• PROBLEM DETAILS
The word "center" may appear in the records below. Report how many lines contain it, and write nothing besides the number.

• INPUT RECORDS
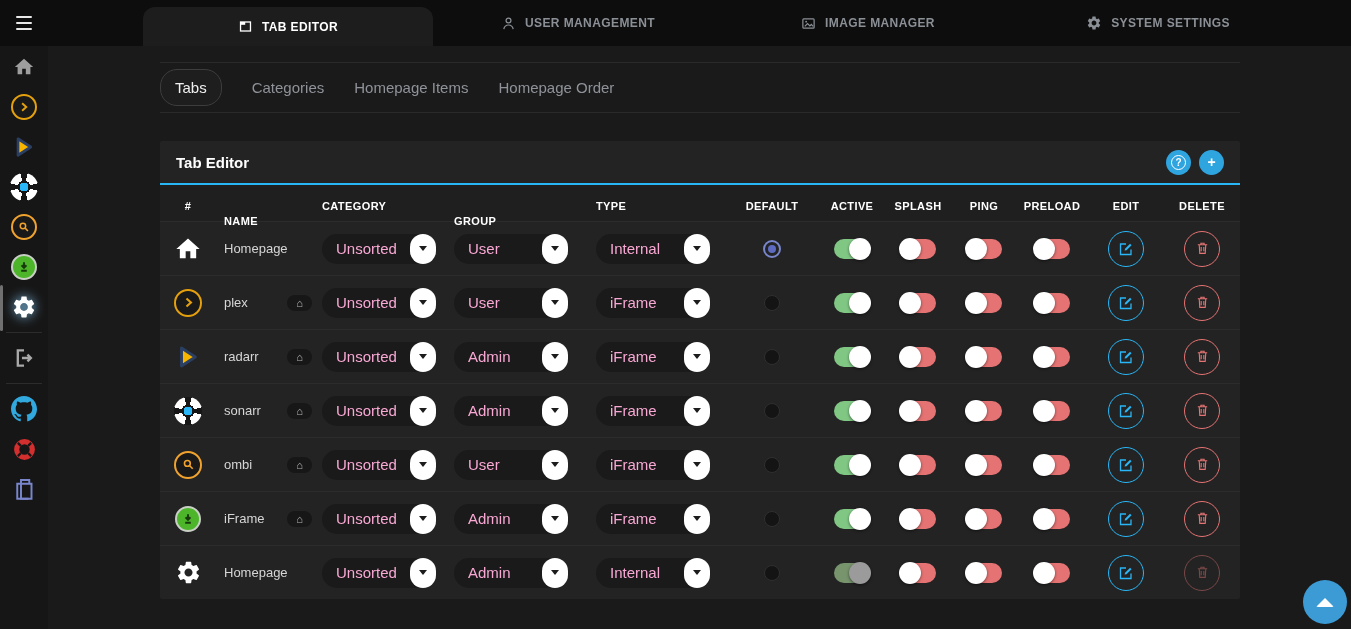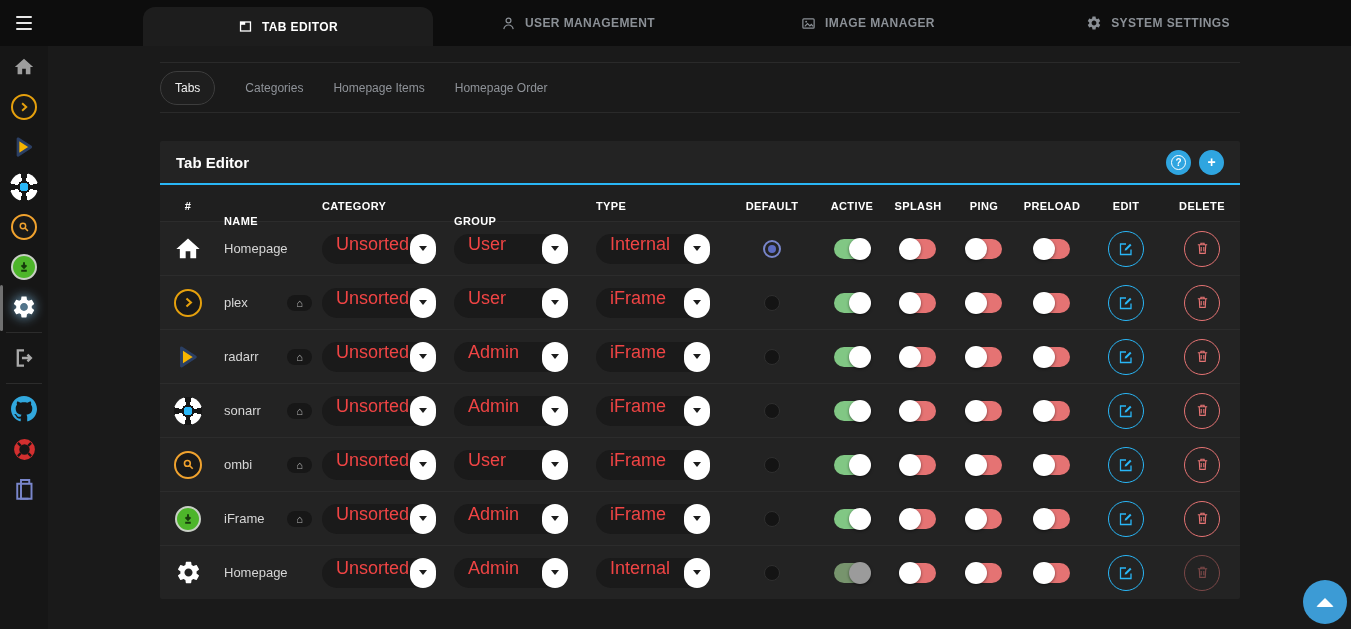--- a/index.html
+++ b/index.html
@@ -23,21 +23,21 @@
   .sb-div { width:36px; height:1px; background:#2c2c2c; margin:5px 0; }
   .sb-thumb { position:absolute; left:0; top:239px; width:3px; height:46px; background:#8f8f8f; border-radius:2px; opacity:.75; }
   .glow { filter:drop-shadow(0 0 6px rgba(140,210,255,.95)); }
 
   .main { flex:1; background:#1a1a1a; position:relative; }
   .container { width:1080px; margin-left:112px; }
 
   
   .subtabs { margin-top:16px; height:51px; border-top:1px solid #2a2a2a; border-bottom:1px solid #2a2a2a;
     display:flex; align-items:center; gap:30px; }
-  .subtab { color:#8f9399; font-size:12px; cursor:pointer; }
+  .subtab { color:#8f9399; font-size:15px; cursor:pointer; }
   .subtab.active { color:#efefef; border:1px solid #3d3d3d; background:#1e1e1e; border-radius:17px; padding:9px 14px; }
 
   
   .panel { margin-top:28px; background:#232323; border-radius:2px; }
   .panel-head { height:44px; display:flex; align-items:center; padding:0 16px; border-bottom:2px solid #29b6f6; }
   .panel-title { font-size:15px; font-weight:700; color:#fff; flex:1; }
   .panel-actions { display:flex; gap:8px; }
   .pbtn { width:25px; height:25px; border-radius:50%; background:#2fa5e0; border:none; color:#fff;
     display:flex; align-items:center; justify-content:center; cursor:pointer; font-weight:700; font-size:14px; }
   .qring { width:15px; height:15px; border:1.3px solid #fff; border-radius:50%; font-size:10px;
@@ -49,21 +49,21 @@
   .th { display:flex; }
   .th.c, .cell.c { justify-content:center; }
   .th.pl8 { padding-left:8px;margin-top:30px; } .th.pl2 { padding-left:2px; } .th.pl18 { padding-left:18px; }
   .trow { height:54px; border-top:1px solid #2c2c2c; }
   .cell { display:flex; align-items:center; }
   .name-cell { color:#d6d6d6; font-size:13px; padding-left:8px; }
   .home-badge { margin-left:auto; margin-right:8px; background:#171717; color:#b5b5b5; width:25px; height:16px;
     border-radius:8px; font-size:11px; display:flex; align-items:center; justify-content:center; }
 
   .select { height:30px; width:114px; background:#1a1a1a; border-radius:15px; position:relative;
-    display:flex; align-items:flex-start; padding-left:14px; color:#ef4444; font-size:18px; cursor:pointer; }
+    display:flex; align-items:center; padding-left:14px; color:#f9a8d4; font-size:15px; cursor:pointer; }
   .ml2{margin-left:2px;} .ml8{margin-left:8px;} .ml18{margin-left:18px;}
   .cap { position:absolute; right:0; top:0; width:26px; height:30px; background:#fff; border-radius:15px;
     display:flex; align-items:center; justify-content:center; }
   .cap::after { content:""; width:0; height:0; border:4px solid transparent; border-top:5px solid #1c1c1c; margin-top:4px; }
 
   .radio { width:16px; height:16px; border-radius:50%; background:#141414; border:1px solid #2f2f2f; cursor:pointer; }
   .radio.selected { width:18px; height:18px; border:2px solid #7986cb; background:transparent;
     display:flex; align-items:center; justify-content:center; }
   .radio.selected .dot { width:8px; height:8px; border-radius:50%; background:#5c6bc0; }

• EXERCISE RESPONSE
9